Root MTP2 Transcript Abundance Responds to Shoot Zn Status and Is Regulated at the Level of Promoter Activity.

(A) MTP2 transcript levels in roots of 19-d-old wild-type and hma2 hma4 seedlings cultivated on control and Zn-deficient (−Zn) agar-solidified media (n.d., not detected).

(B) GUS activity in wild-type and hma2 hma4 ProMTP2:GUS seedlings grown as in (A). Arrows indicate areas of GUS activity. Twenty independent ProMTP2:GUS transgenic lines were examined in the T2 generation. In the T3 generation, two representative homozygous lines were crossed into the hma2 hma4 background, and representative seedlings homozygous for the ProMTP2:GUS transgene and hma2 and hma4 mutations are shown.

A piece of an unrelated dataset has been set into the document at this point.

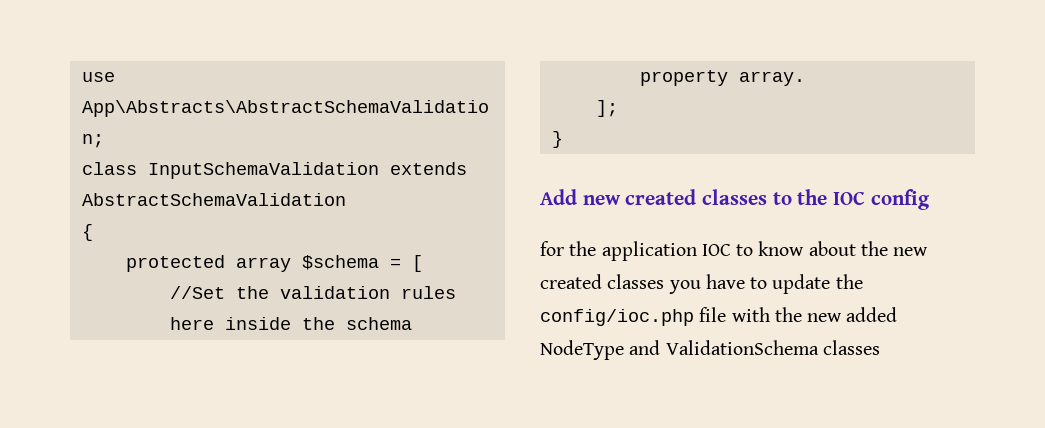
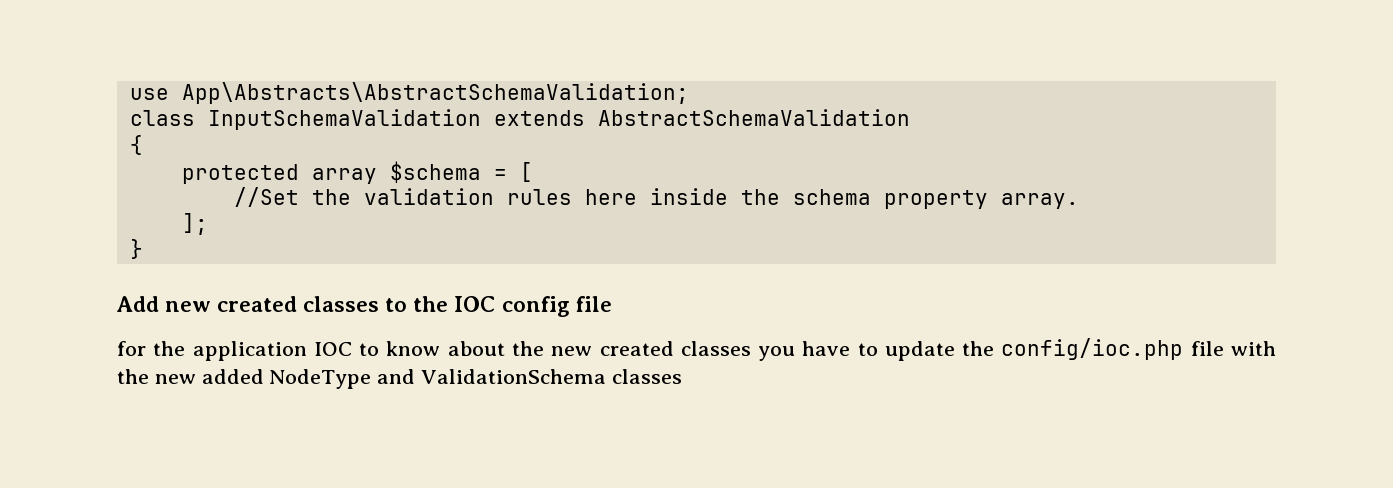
(930, 199) none -> [575,296,612,312] file

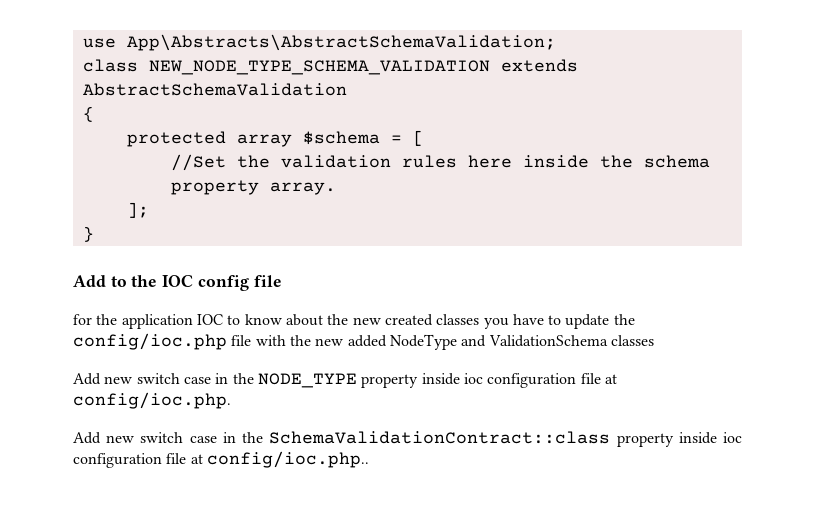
[207,109,481,130] InputSchemaValidation -> [148,60,490,75] NEW_NODE_TYPE_SCHEMA_VALIDATION
[165,296,380,312] new created classes -> (106, 281) none
(682, 376) none -> [73,373,617,388] [73,392,231,409] [73,431,742,447] [73,451,369,468] // Add new switch case in the NODE_TYPE property inside ioc configuration file at config/ioc.php. // Add new switch case in the SchemaValidationContract::class property inside ioc configuration file at config/ioc.php..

(C) ZIP4 and MTP2 transcript levels in roots of 8-week-old hydroponically cultivated wild-type plants. Plants were transferred to Zn-sufficient (5 µM; Suf.) or Zn-deficient (0 µM added Zn; −Zn) hydroponic solutions for 3 weeks, or Zn (5 µM) was resupplied to −Zn-grown plants for the indicated periods of time, before harvest.

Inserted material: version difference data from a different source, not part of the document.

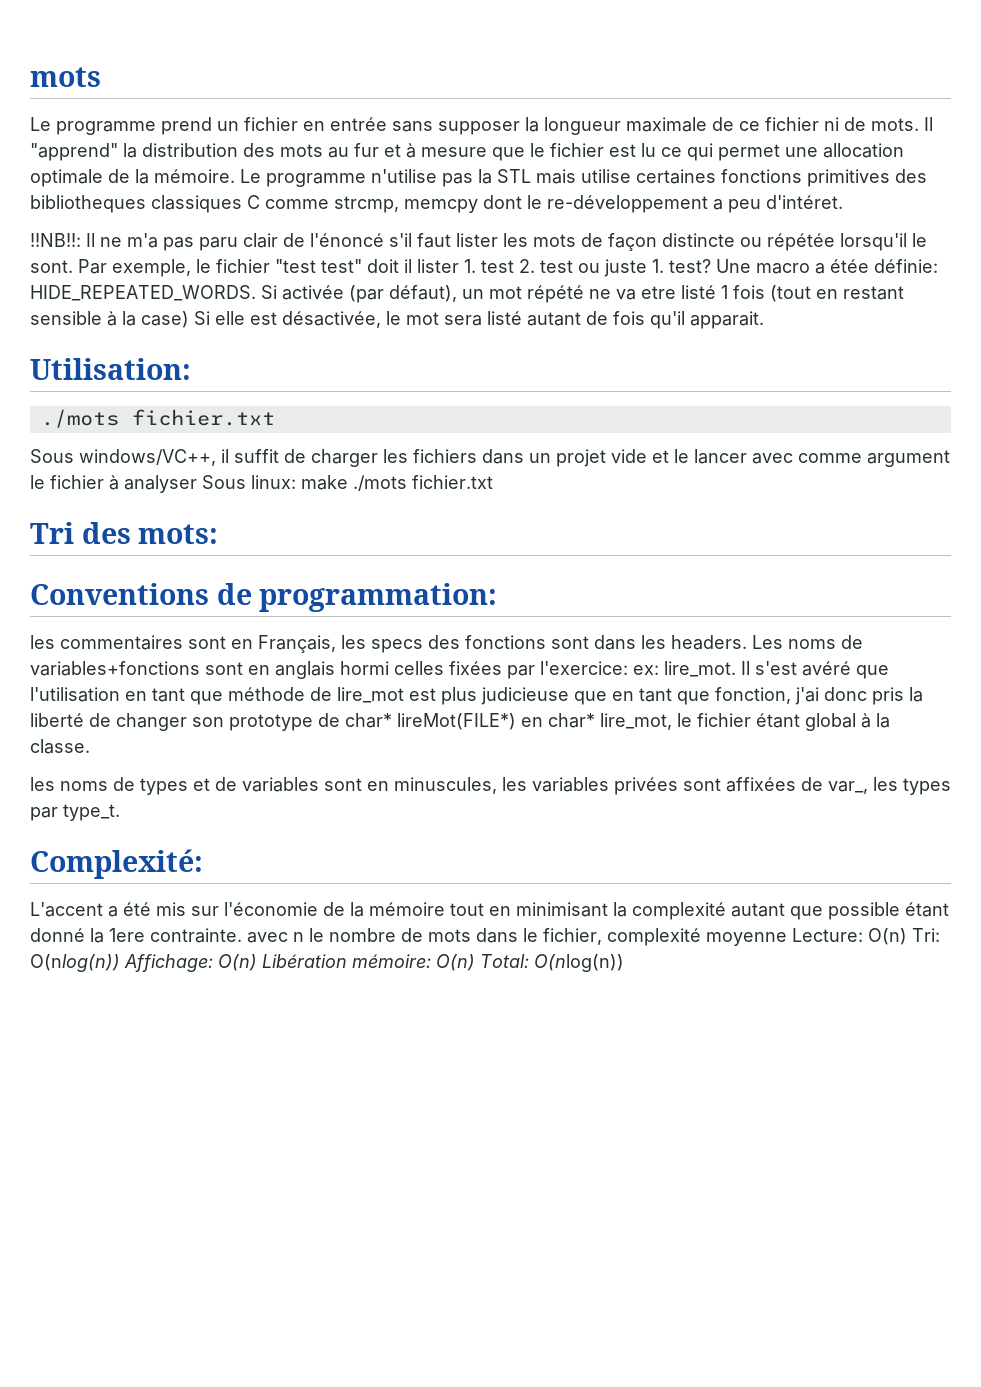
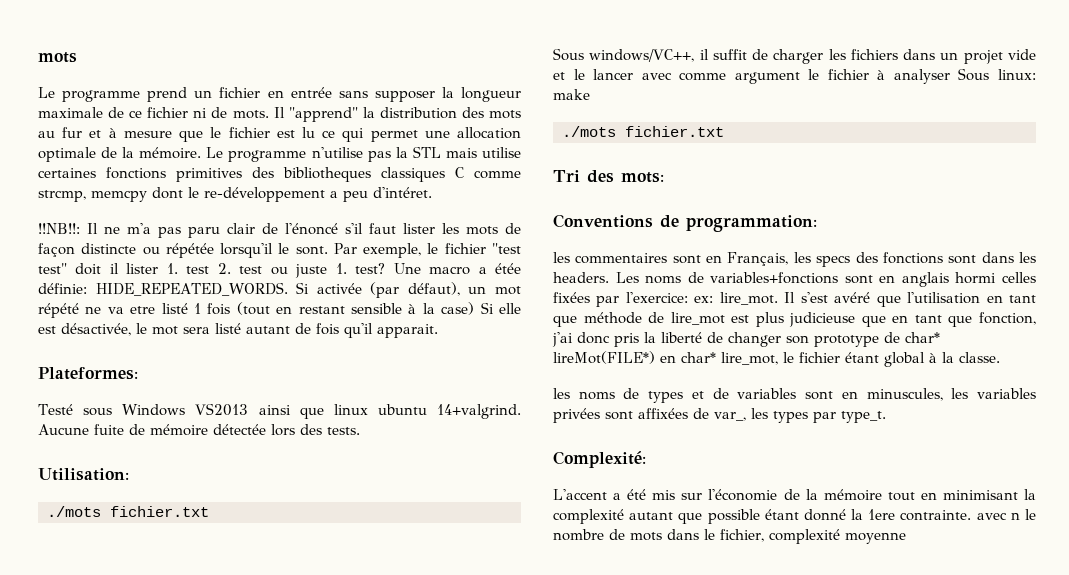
(764, 320) none -> [38,367,138,380] [38,403,521,419] [38,424,360,436] // Plateformes: // Testé sous Windows VS2013 ainsi que linux ubuntu 14+valgrind. Aucune fuite de mémoire détectée lors des tests.
(348, 482) none -> (590, 94) //
[792,928,940,945] [30,954,624,972] Lecture: O(n) Tri: O(nlog(n)) Affichage: O(n) Libération mémoire: O(n) Total: O(nlog(n)) -> (906, 538) none

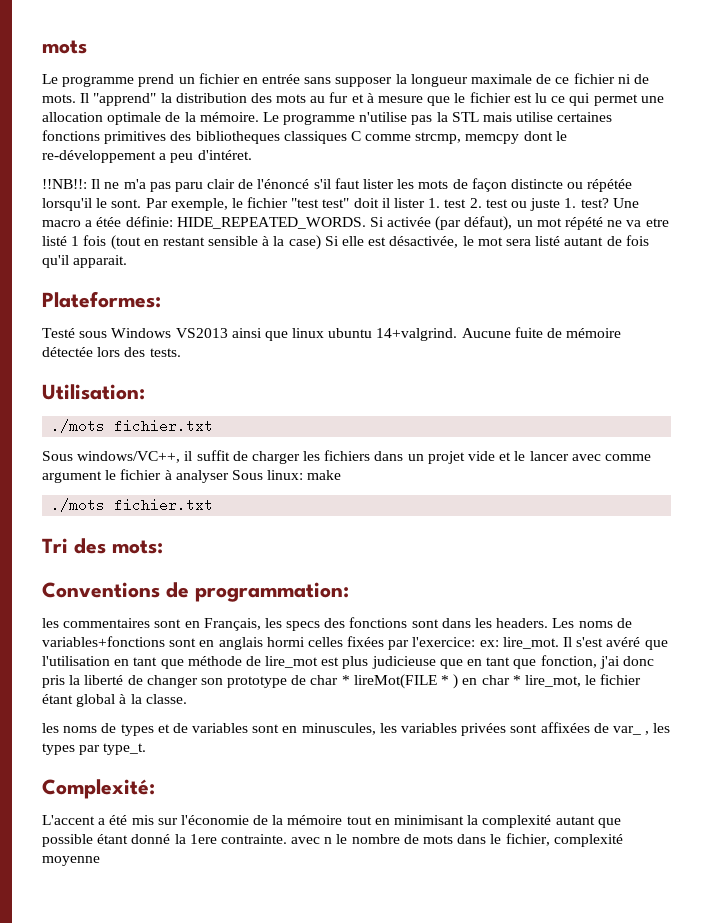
[905,332,940,343] [553,351,716,364] char* lireMot(FILE*) en char* -> [310,674,521,689] char * lireMot(FILE * ) en char *
[714,412,746,421] var_, -> [612,726,650,735] var_ ,

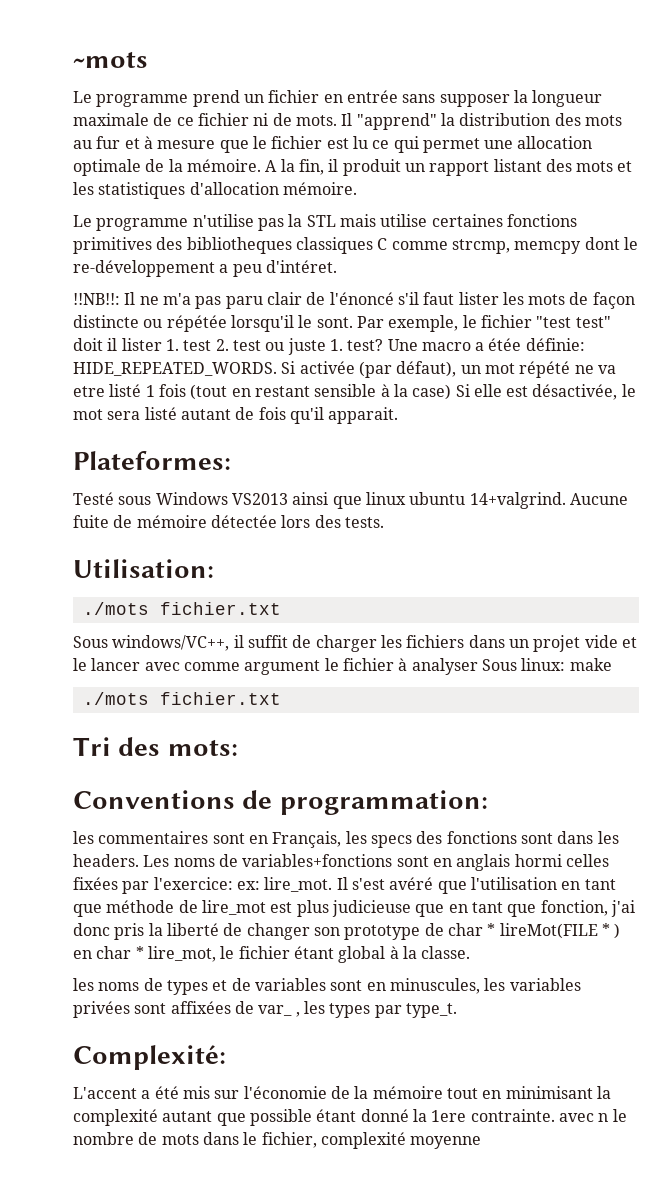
[42,40,87,54] mots -> [73,51,148,68] ~mots
(259, 117) none -> [265,159,633,176] [73,182,357,199] A la fin, il produit un rapport listant des mots et les statistiques d'allocation mémoire. //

(D) ZIP4 and MTP2 transcript levels in roots of wild-type plants. Plants were cultivated in Zn-deficient hydroponic solutions for 4 weeks, followed by Zn resupply to rosettes as a foliar spray every 2 d for 14 d (Control: 0.01% [v/v] Triton X-100; Spray: 1 mM ZnSO4 in the same solution).

Bar graphs show arithmetic means ± sd (n = 4 technical replicates using tissue pooled from 3 replicate plates consisting of 16–18 seedlings each [A]; n = 4 technical replicates using cDNA pooled from 6 replicate hydroponic growth vessels, each containing 3 plants [C]; n = 5 technical replicates using tissue pooled from 13 replicate hydroponic vessels, each containing 2 plants each [D]). Asterisk indicates statistically significant difference between control and spray (P = 0.0013; Student’s t test). NS, not significant.